Problem statement: The data below should be printed in full, exactly, and without any of its images.

(Change listing data)
==================================================

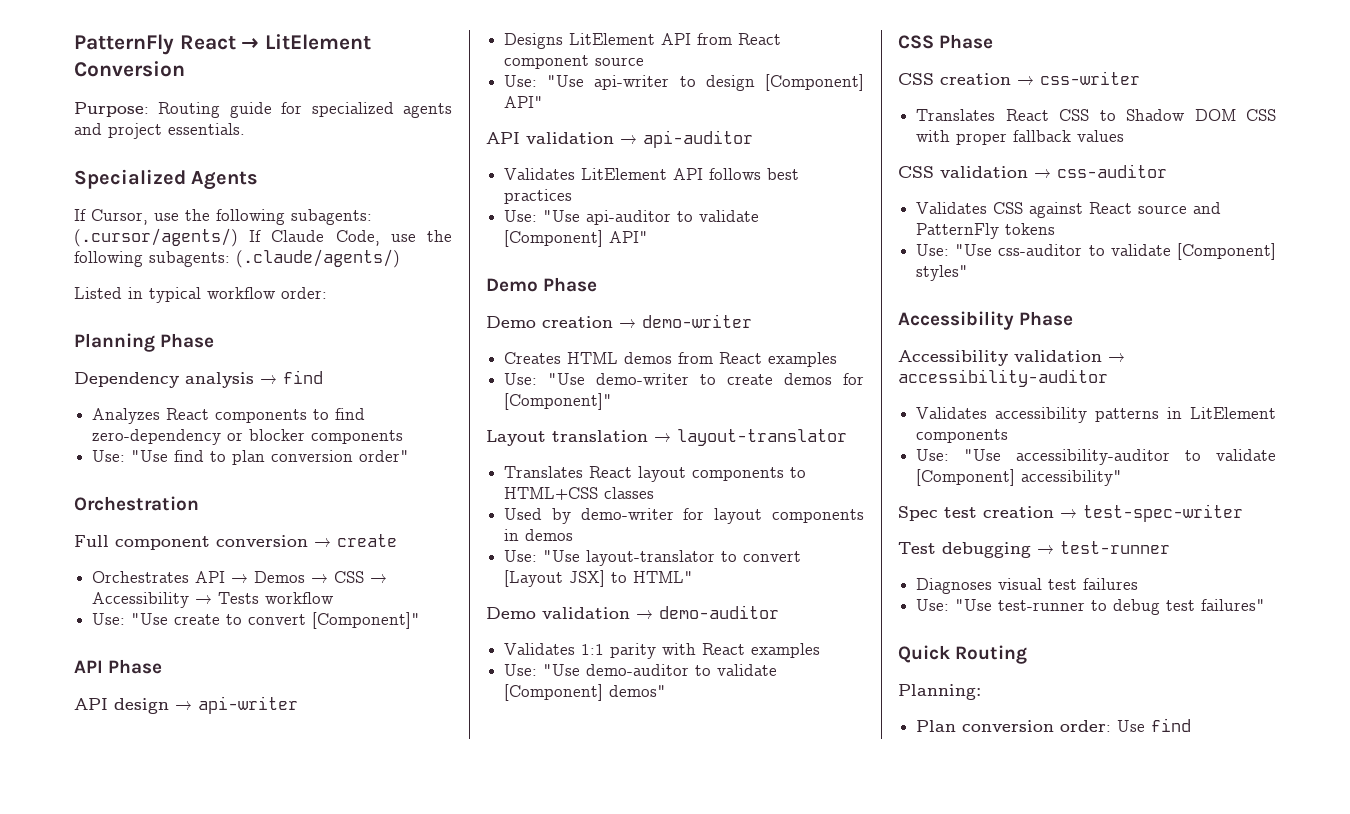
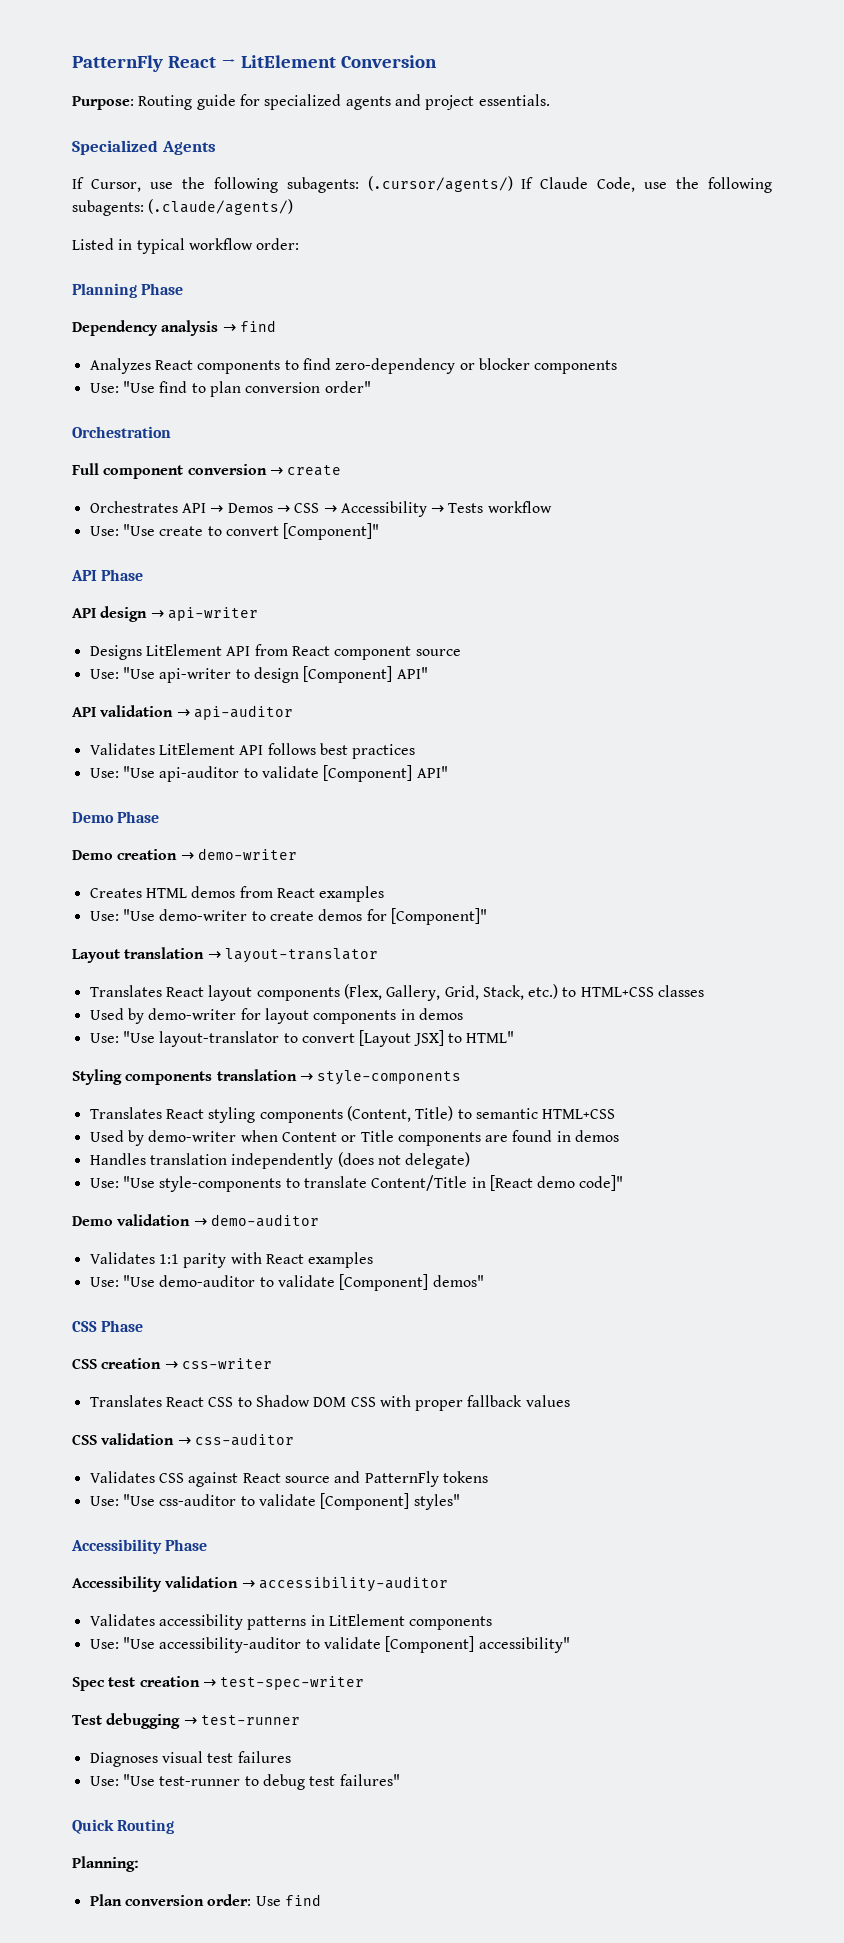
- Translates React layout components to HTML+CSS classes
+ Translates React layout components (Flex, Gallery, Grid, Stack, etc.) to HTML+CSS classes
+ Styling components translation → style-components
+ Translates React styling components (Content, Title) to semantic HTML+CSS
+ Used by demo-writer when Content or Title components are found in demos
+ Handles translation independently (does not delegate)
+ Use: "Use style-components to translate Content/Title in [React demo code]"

==================================================

Task solution:
- Translates React layout components to HTML+CSS classes
+ Translates React layout components (Flex, Gallery, Grid, Stack, etc.) to HTML+CSS classes
+ Styling components translation → style-components
+ Translates React styling components (Content, Title) to semantic HTML+CSS
+ Used by demo-writer when Content or Title components are found in demos
+ Handles translation independently (does not delegate)
+ Use: "Use style-components to translate Content/Title in [React demo code]"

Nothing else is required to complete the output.